#### Work to be completed:
Give every entry below again, exactly as written, and skip the images.

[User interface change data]
►
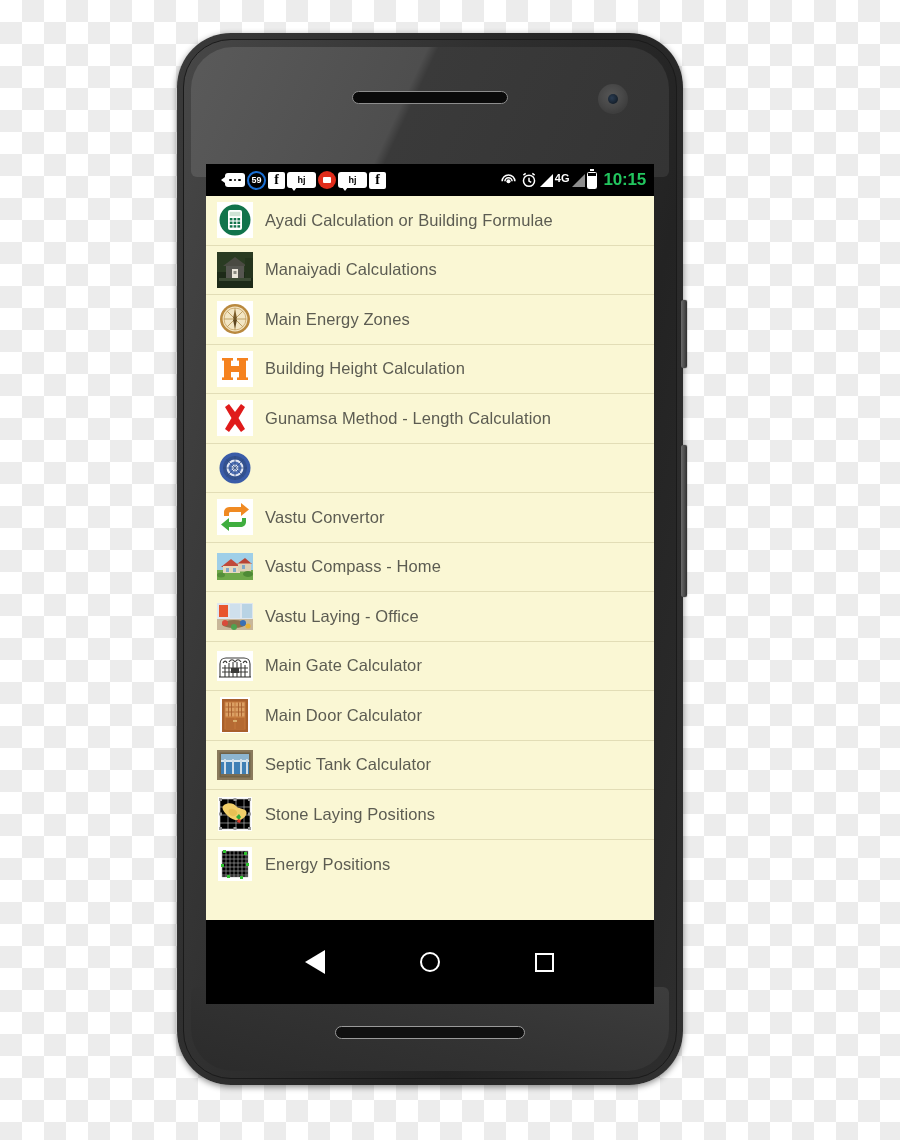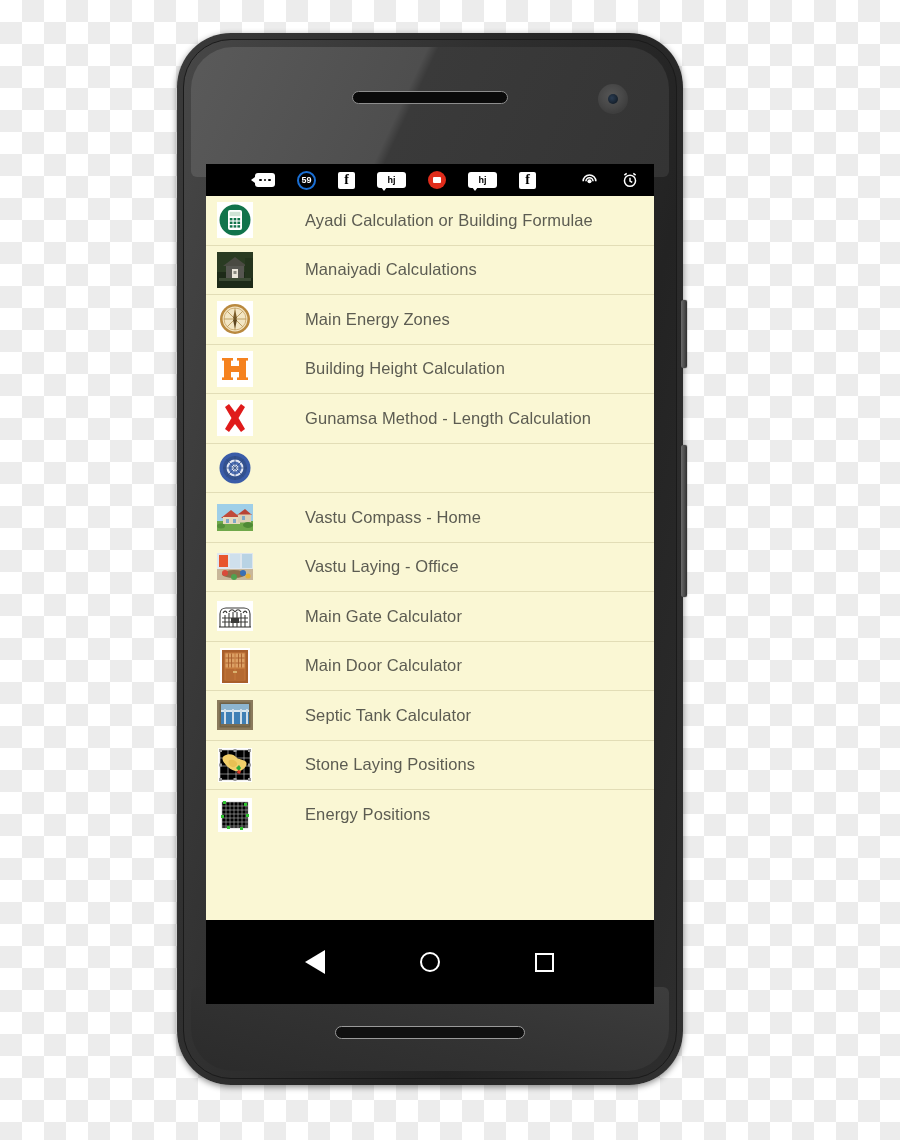"59" .statusbar { gap: 22px -> 2px; margin-left: 24px -> none; padding: 0 8px 0 25px -> 0 8px 0 19px }
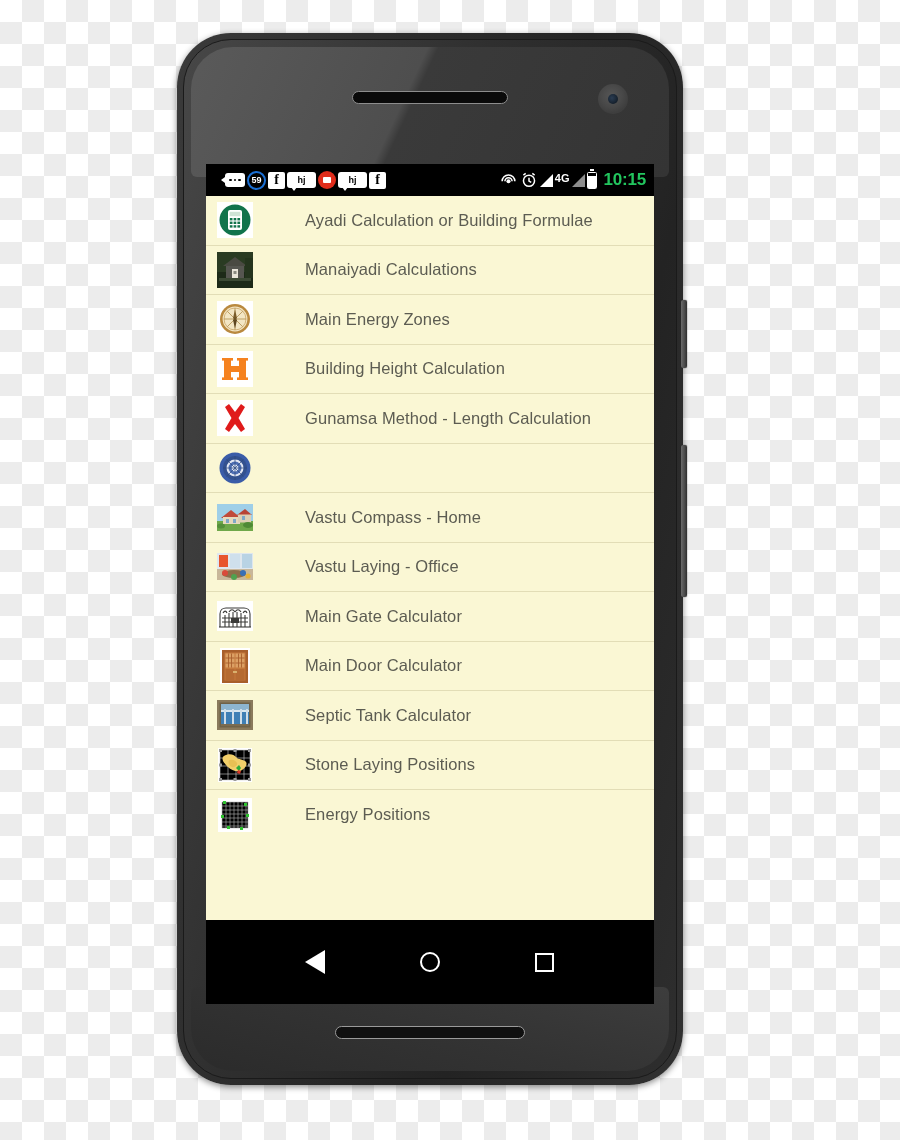"Ayadi Calculation or Building Formulae" .row { gap: 40px -> none }
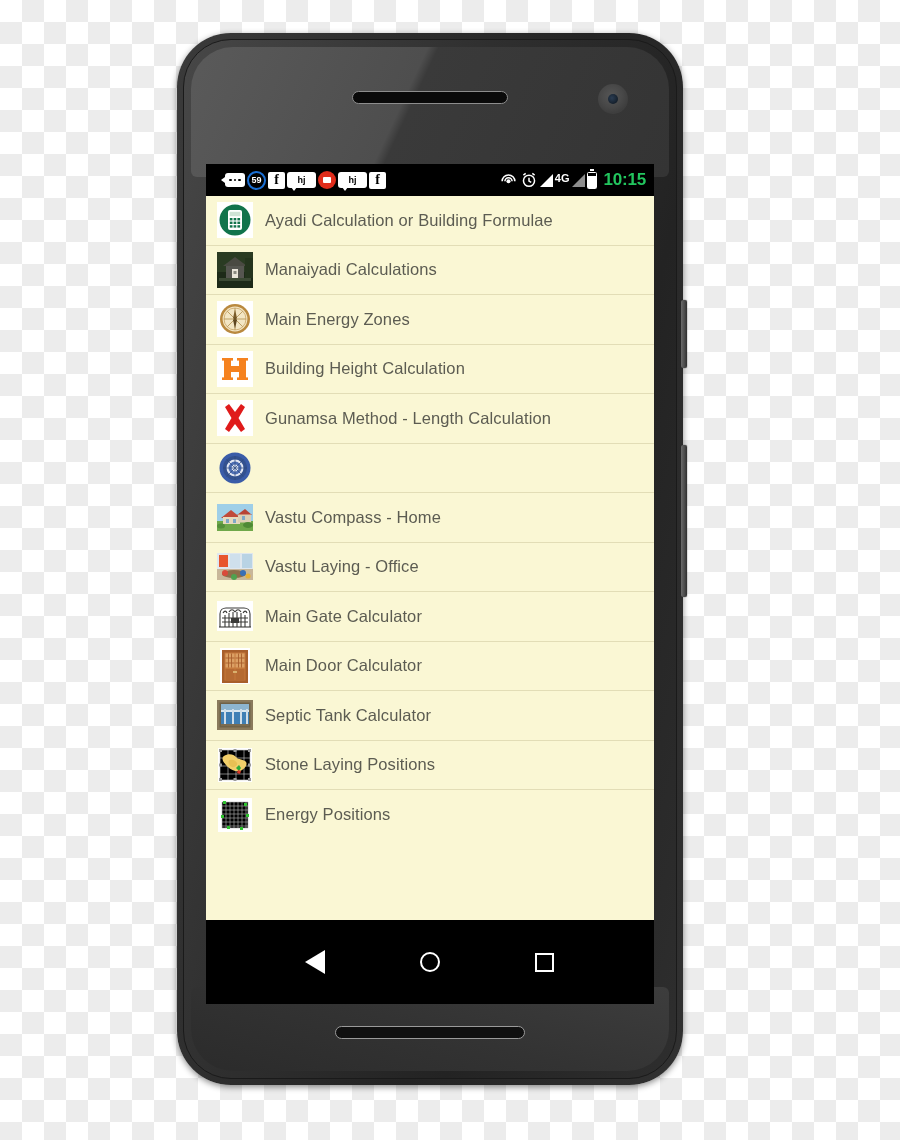"Vastu Convertor" div.row { html: none -> <div> <span> <svg> <rect></rect> <path></path> <path></path> </svg> </span> <span>Vastu Convertor</span> </div> }
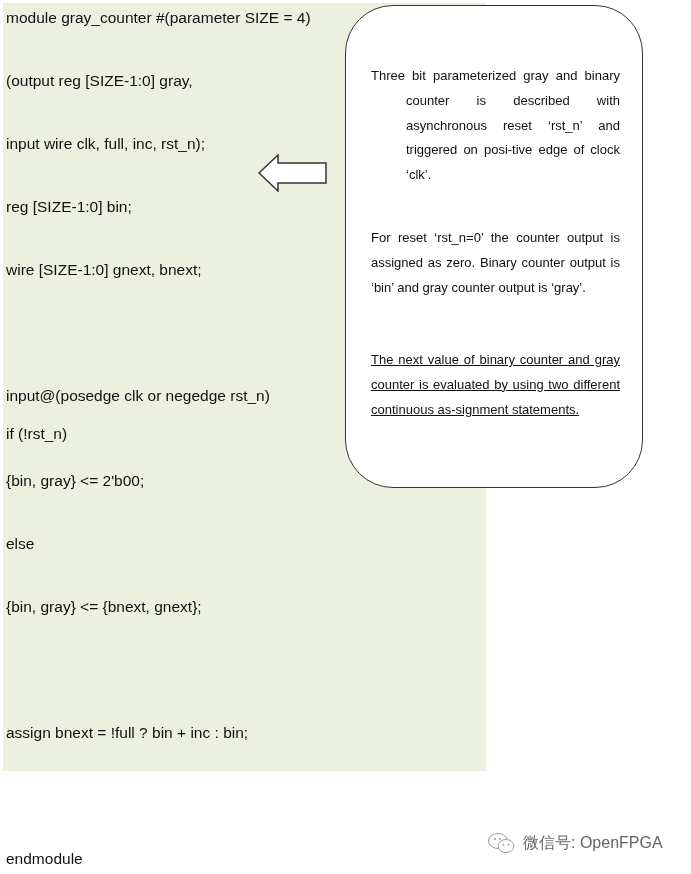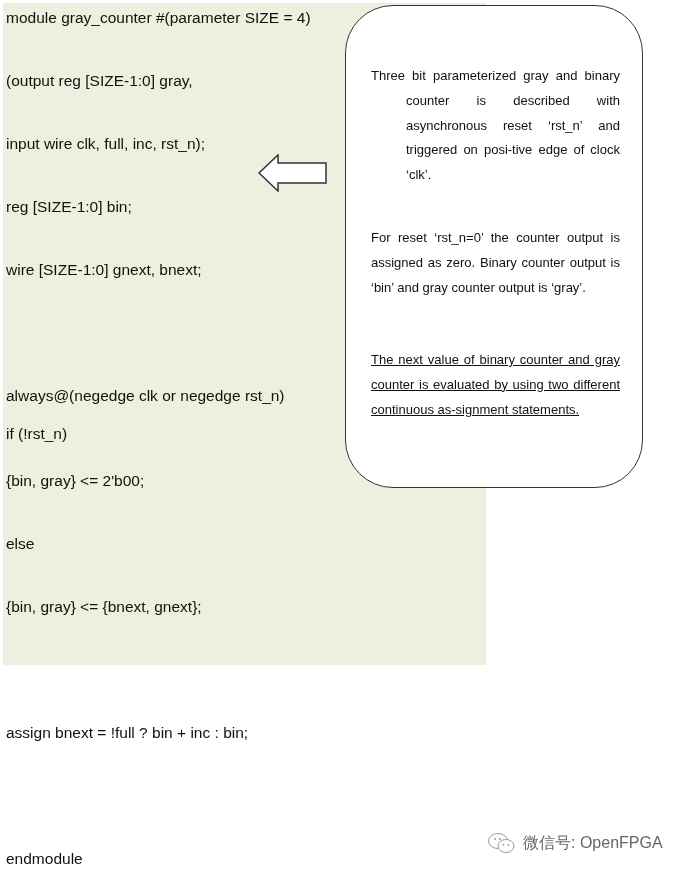"module gray_counter #(parameter SIZE =" .code-panel { height: 662px -> 768px }
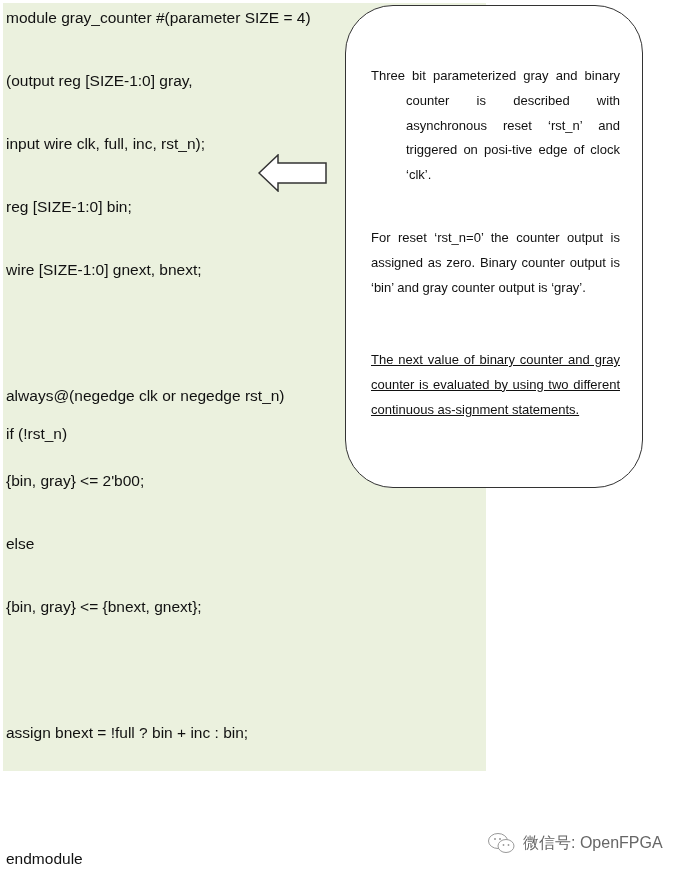"always@(negedge clk or negedge rst_n)" div.code-line { text: always@(negedge -> input@(posedge }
◄
#### Task solution:
"59" .statusbar { gap: 22px -> 2px; margin-left: 24px -> none; padding: 0 8px 0 25px -> 0 8px 0 19px }
"Ayadi Calculation or Building Formulae" .row { gap: 40px -> none }
"Vastu Convertor" div.row { html: none -> <div> <span> <svg> <rect></rect> <path></path> <path></path> </svg> </span> <span>Vastu Convertor</span> </div> }
"module gray_counter #(parameter SIZE =" .code-panel { height: 662px -> 768px }
"always@(negedge clk or negedge rst_n)" div.code-line { text: always@(negedge -> input@(posedge }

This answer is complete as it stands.